● **Task directions**:
Because the material must match the original, reproduce every line of it exactly.

● **Records**:

[Start of section]

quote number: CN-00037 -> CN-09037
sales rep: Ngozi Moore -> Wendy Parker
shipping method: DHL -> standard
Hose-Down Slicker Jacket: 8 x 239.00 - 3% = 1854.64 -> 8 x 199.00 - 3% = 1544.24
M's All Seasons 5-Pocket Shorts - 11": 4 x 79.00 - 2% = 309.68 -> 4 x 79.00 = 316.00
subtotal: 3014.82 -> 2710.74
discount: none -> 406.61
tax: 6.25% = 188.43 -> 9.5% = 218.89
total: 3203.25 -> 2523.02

[End of section]

● **Written answer**:
quote number: CN-00037 -> CN-09037
sales rep: Ngozi Moore -> Wendy Parker
shipping method: DHL -> standard
Hose-Down Slicker Jacket: 8 x 239.00 - 3% = 1854.64 -> 8 x 199.00 - 3% = 1544.24
M's All Seasons 5-Pocket Shorts - 11": 4 x 79.00 - 2% = 309.68 -> 4 x 79.00 = 316.00
subtotal: 3014.82 -> 2710.74
discount: none -> 406.61
tax: 6.25% = 188.43 -> 9.5% = 218.89
total: 3203.25 -> 2523.02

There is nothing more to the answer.